__Goal of the exercise__: Where the string "Invite" appears in a line of the data, show that line.

__Data excerpts__:
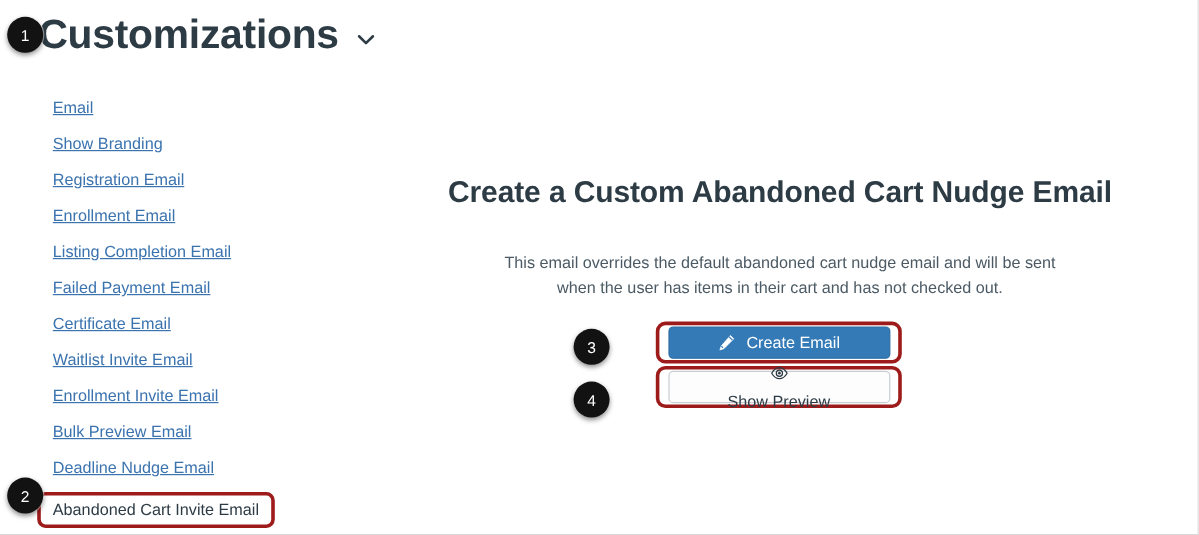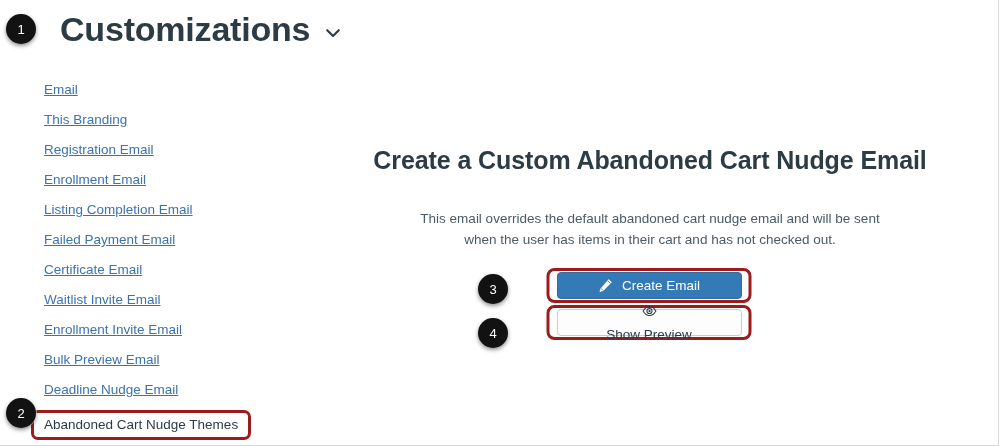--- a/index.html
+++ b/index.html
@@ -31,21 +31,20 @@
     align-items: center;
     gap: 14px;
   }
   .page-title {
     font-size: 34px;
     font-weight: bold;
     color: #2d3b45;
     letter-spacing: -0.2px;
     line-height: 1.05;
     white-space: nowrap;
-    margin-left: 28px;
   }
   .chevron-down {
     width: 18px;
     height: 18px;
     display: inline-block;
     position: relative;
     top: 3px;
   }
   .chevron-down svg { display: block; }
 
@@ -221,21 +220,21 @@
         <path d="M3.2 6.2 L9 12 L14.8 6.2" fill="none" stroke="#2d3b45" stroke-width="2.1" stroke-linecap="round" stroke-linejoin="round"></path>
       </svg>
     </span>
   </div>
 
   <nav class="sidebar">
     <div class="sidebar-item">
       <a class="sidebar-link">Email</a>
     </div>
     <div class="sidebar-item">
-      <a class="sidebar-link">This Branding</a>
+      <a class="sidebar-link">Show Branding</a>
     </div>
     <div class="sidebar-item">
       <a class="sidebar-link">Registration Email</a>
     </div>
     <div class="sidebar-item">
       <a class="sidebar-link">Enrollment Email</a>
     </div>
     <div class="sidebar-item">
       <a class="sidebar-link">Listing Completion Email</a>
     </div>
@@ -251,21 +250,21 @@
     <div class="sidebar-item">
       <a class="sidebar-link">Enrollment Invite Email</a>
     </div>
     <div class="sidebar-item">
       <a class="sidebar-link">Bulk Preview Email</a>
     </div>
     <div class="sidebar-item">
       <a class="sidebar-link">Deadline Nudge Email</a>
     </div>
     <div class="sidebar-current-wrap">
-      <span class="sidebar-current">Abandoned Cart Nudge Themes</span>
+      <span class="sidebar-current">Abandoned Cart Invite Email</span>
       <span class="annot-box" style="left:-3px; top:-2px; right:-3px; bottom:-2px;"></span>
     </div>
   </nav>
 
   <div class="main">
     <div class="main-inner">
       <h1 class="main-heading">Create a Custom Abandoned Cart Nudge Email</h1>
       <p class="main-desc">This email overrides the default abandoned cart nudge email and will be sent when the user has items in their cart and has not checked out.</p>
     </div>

__Response to the exercise__:
       <a class="sidebar-link">Enrollment Invite Email</a>
+      <span class="sidebar-current">Abandoned Cart Invite Email</span>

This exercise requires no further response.